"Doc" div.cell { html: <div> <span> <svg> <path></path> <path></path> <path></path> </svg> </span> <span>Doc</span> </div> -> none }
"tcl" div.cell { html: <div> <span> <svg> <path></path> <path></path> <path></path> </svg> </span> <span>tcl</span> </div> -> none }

--

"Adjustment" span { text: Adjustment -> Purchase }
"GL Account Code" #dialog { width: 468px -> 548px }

--

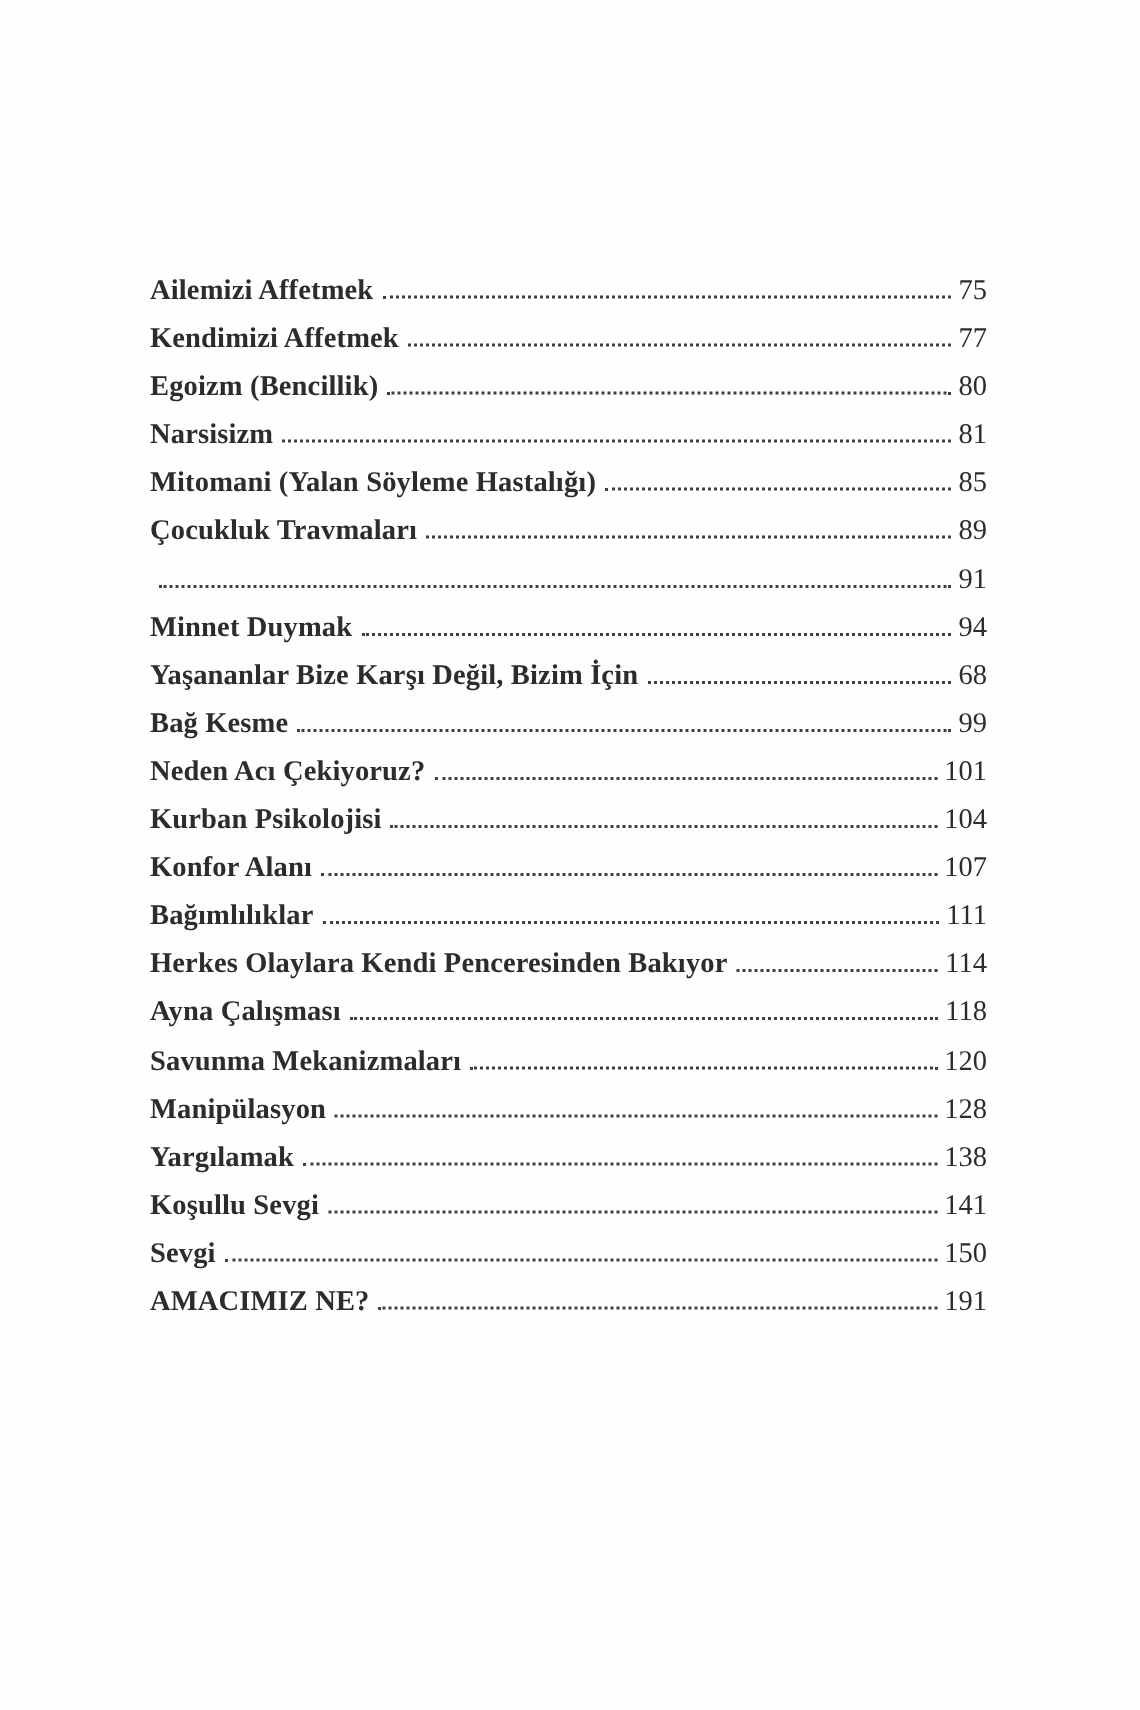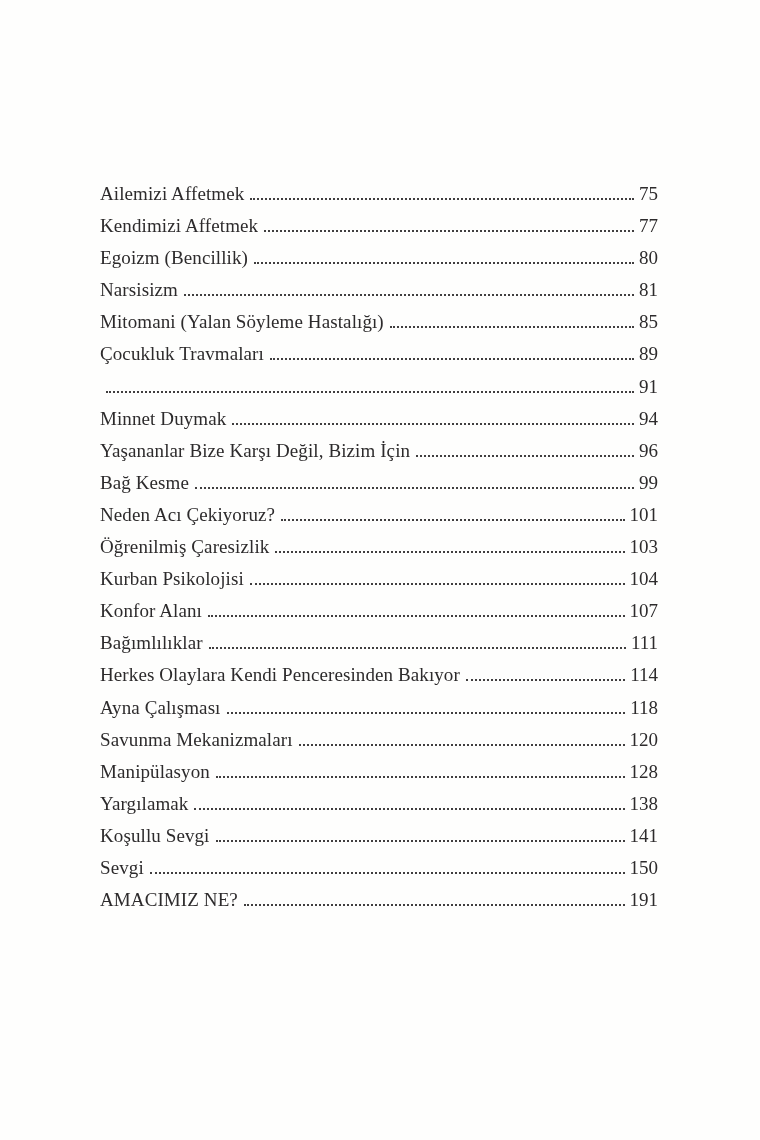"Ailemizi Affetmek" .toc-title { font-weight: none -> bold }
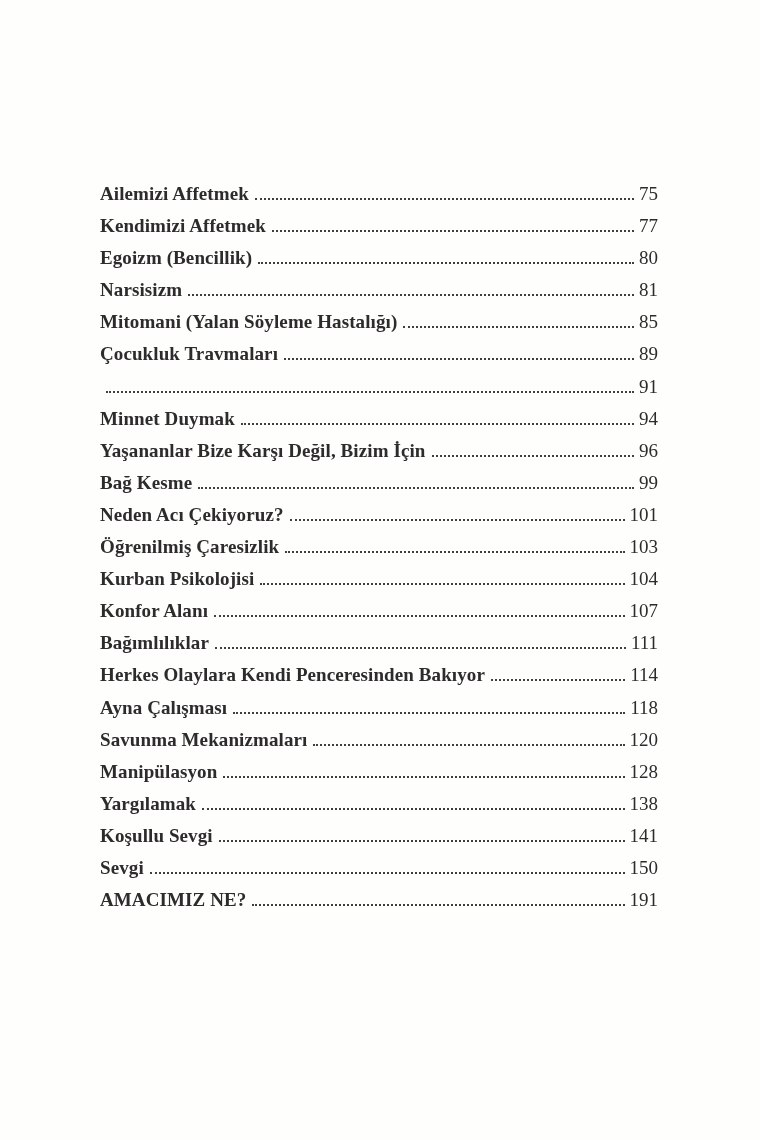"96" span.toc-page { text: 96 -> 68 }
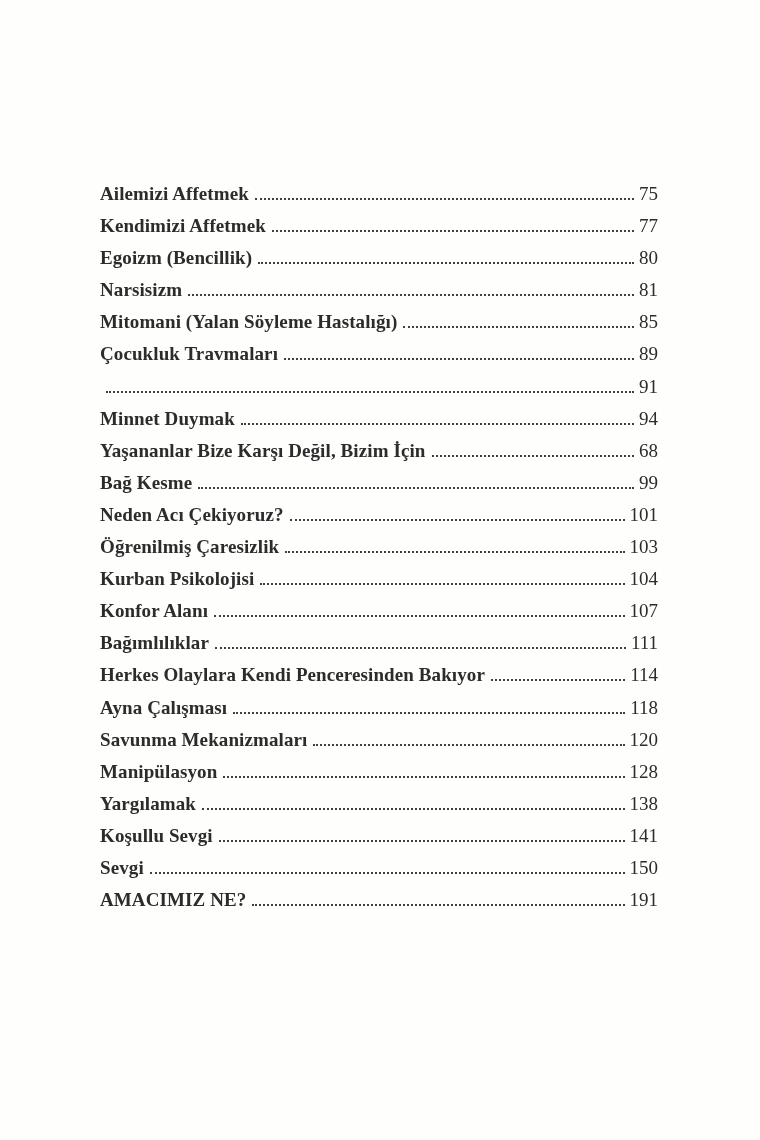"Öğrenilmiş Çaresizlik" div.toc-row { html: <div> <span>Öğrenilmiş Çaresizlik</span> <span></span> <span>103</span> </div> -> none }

--

_WORK TASK_
Working from the records above, set down word for word everything from the line containing "text: 96 ->" down to the line containing "html: <div> <span>Öğrenilmiş", ends included, minus the pictures.

_EXERCISE ANSWER_
"96" span.toc-page { text: 96 -> 68 }
"Öğrenilmiş Çaresizlik" div.toc-row { html: <div> <span>Öğrenilmiş Çaresizlik</span> <span></span> <span>103</span> </div> -> none }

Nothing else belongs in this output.